DATA
:::

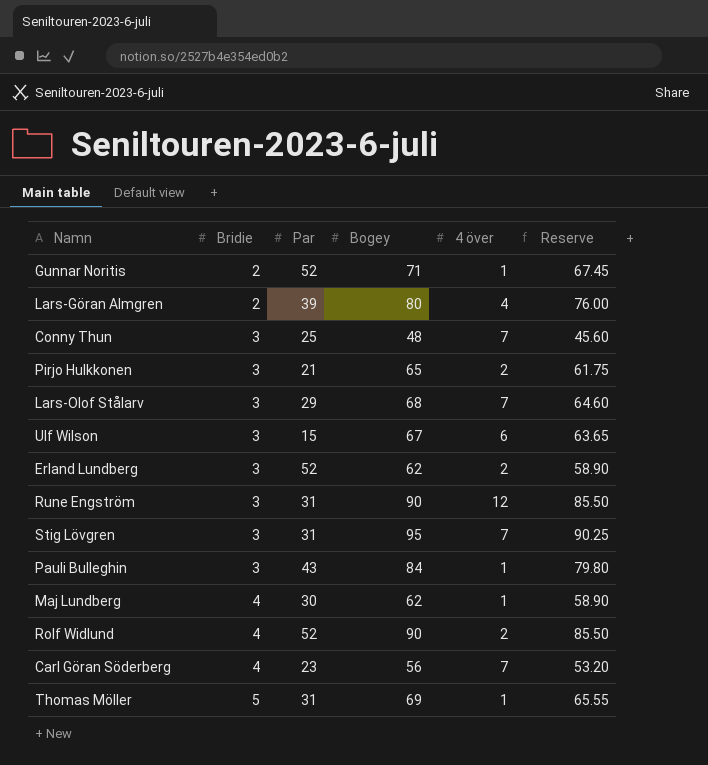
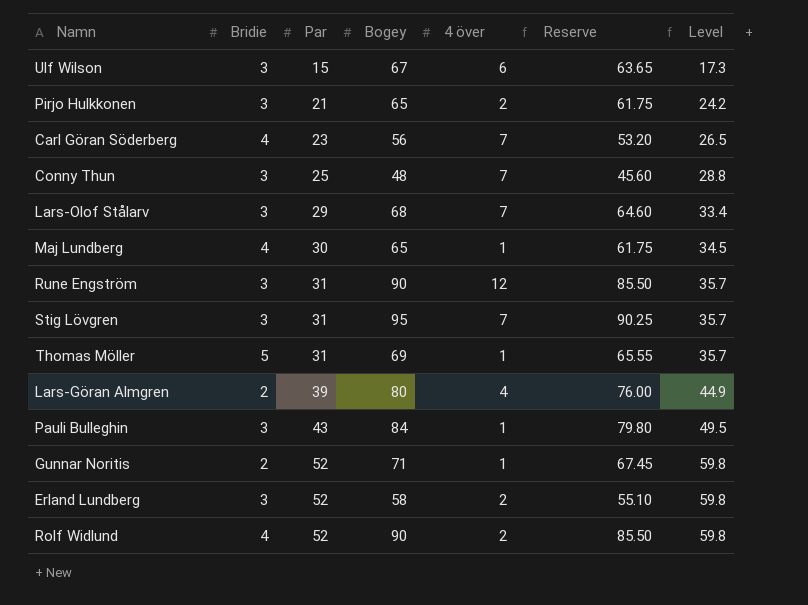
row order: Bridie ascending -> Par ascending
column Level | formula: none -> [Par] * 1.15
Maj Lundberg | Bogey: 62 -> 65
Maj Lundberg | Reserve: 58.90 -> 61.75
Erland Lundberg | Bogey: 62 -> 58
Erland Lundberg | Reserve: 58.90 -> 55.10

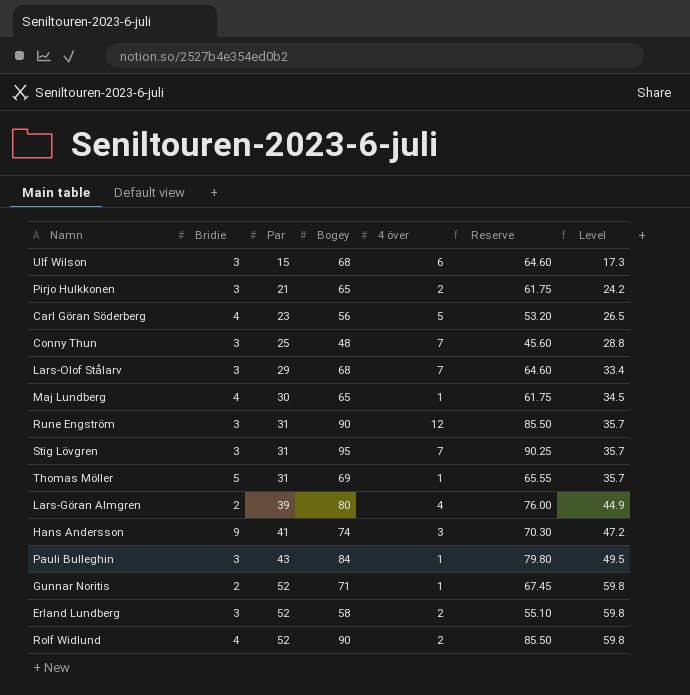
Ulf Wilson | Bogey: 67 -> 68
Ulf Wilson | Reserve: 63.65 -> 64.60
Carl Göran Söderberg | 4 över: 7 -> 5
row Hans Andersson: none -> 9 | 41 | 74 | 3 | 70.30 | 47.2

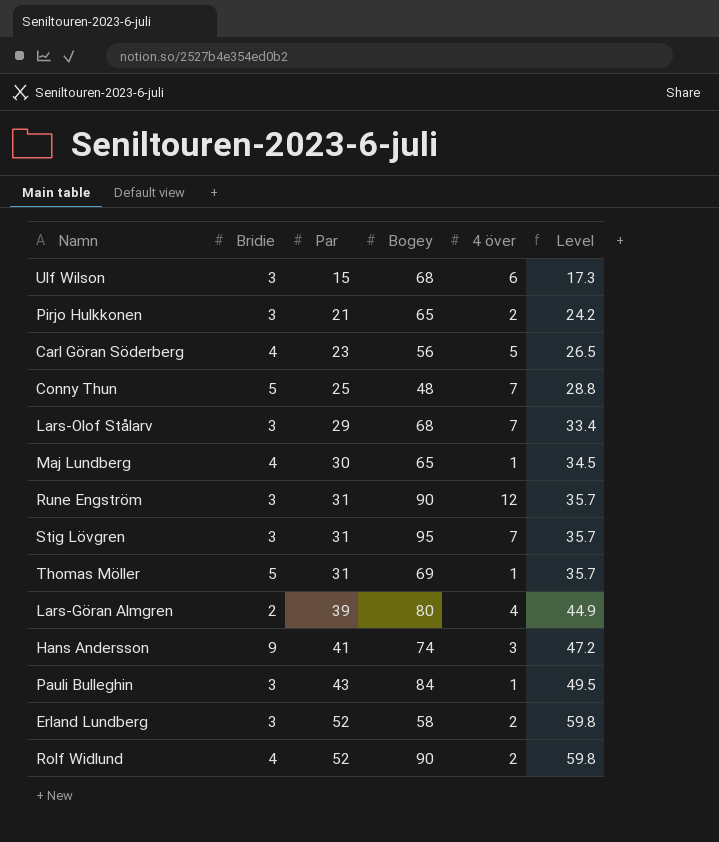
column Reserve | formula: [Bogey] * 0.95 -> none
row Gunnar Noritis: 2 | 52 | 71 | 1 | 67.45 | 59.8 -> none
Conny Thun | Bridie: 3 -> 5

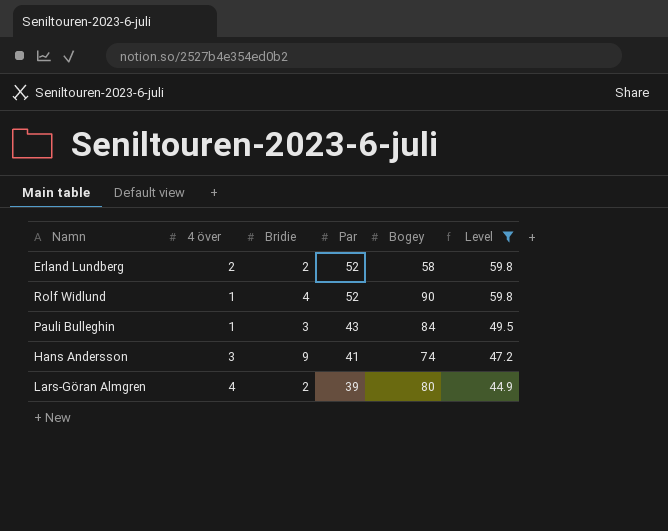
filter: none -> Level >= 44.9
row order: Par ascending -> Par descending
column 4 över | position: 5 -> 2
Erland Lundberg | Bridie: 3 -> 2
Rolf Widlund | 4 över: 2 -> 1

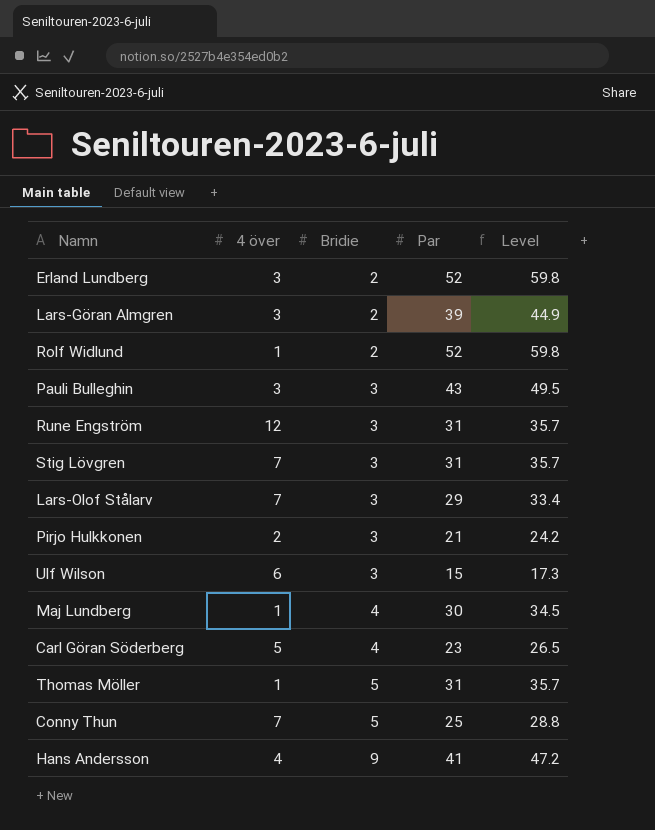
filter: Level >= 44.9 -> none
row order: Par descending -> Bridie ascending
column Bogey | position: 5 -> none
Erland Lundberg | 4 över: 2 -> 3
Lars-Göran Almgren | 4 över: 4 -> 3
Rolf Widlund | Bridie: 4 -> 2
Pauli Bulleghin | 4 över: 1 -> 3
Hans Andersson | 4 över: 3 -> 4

:::

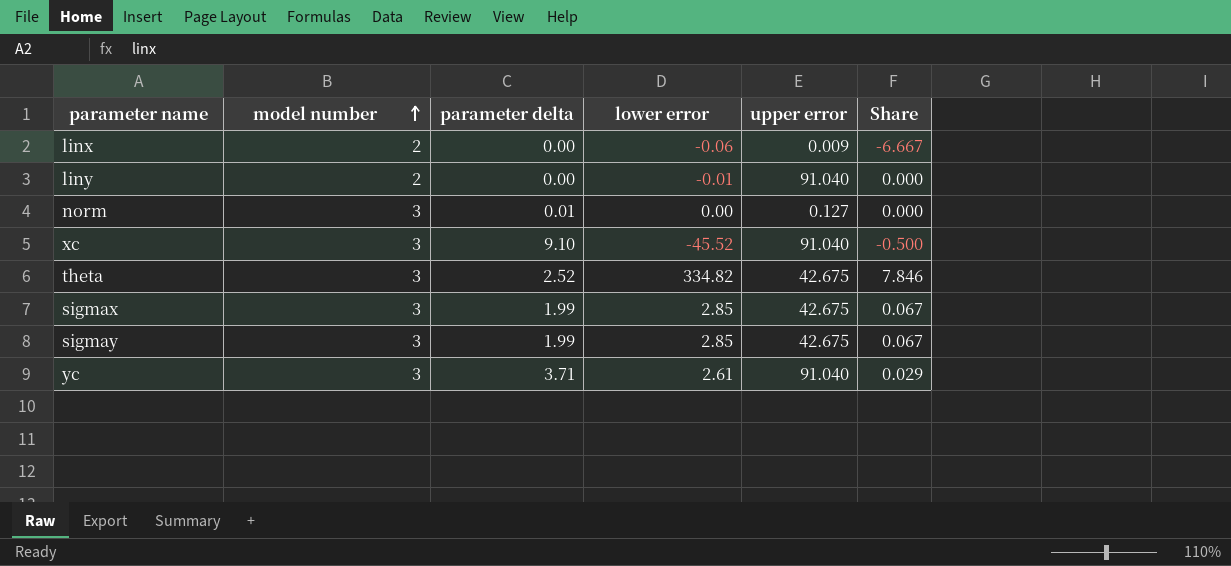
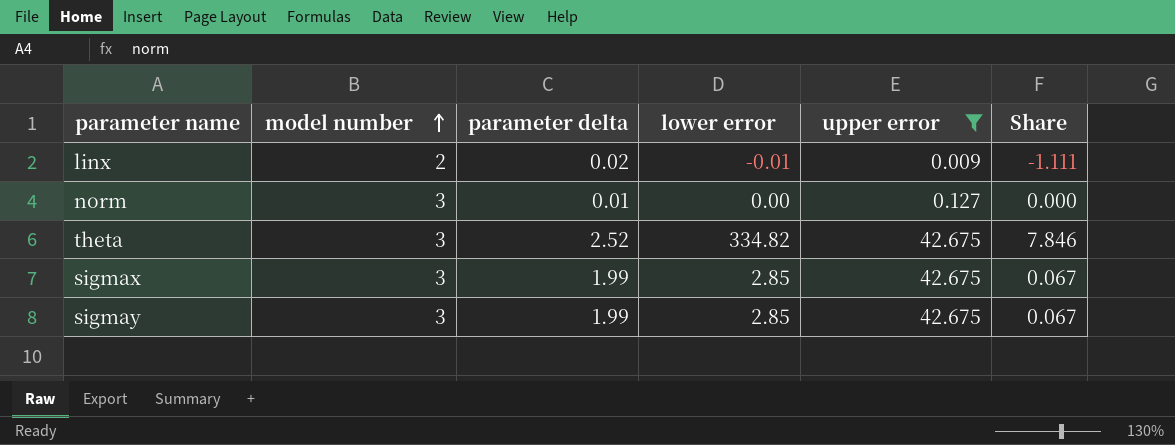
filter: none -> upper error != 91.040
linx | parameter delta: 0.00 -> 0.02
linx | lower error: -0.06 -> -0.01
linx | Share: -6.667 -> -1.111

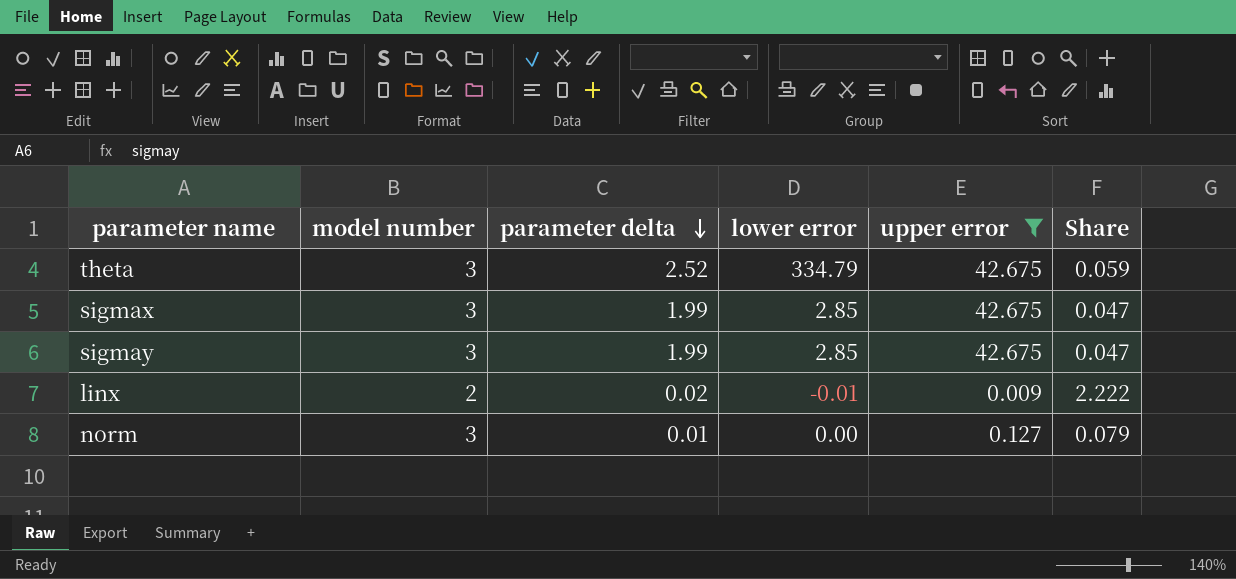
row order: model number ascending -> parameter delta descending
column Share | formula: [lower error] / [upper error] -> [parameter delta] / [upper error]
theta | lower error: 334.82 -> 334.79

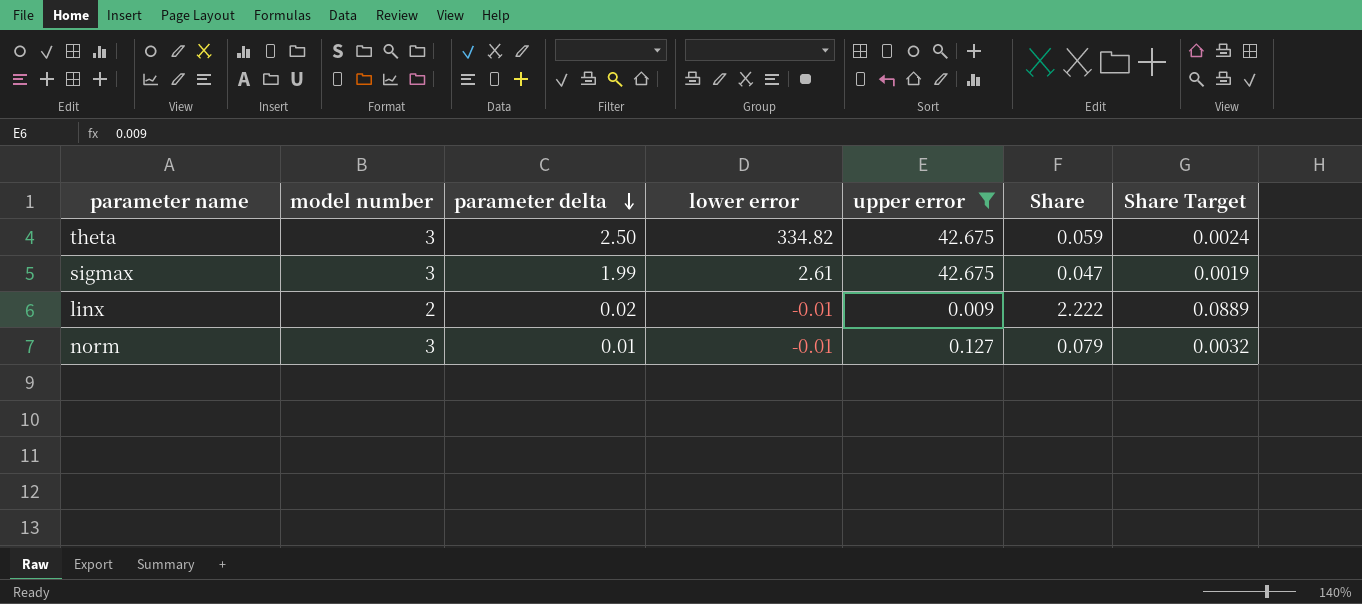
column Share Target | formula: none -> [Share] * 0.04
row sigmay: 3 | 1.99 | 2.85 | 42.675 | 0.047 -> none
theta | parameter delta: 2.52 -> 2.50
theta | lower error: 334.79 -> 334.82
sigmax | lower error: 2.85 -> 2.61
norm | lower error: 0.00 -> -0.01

:::

Using the data above, set down each line from the line with "theta | lower error: 334.82 -> 334.79" to the line with "norm | lower error: 0.00 -> -0.01" exactly, both ends included, and leave the pictures behind. Nothing else belongs.

SOLUTION TO THE EXERCISE
theta | lower error: 334.82 -> 334.79

column Share Target | formula: none -> [Share] * 0.04
row sigmay: 3 | 1.99 | 2.85 | 42.675 | 0.047 -> none
theta | parameter delta: 2.52 -> 2.50
theta | lower error: 334.79 -> 334.82
sigmax | lower error: 2.85 -> 2.61
norm | lower error: 0.00 -> -0.01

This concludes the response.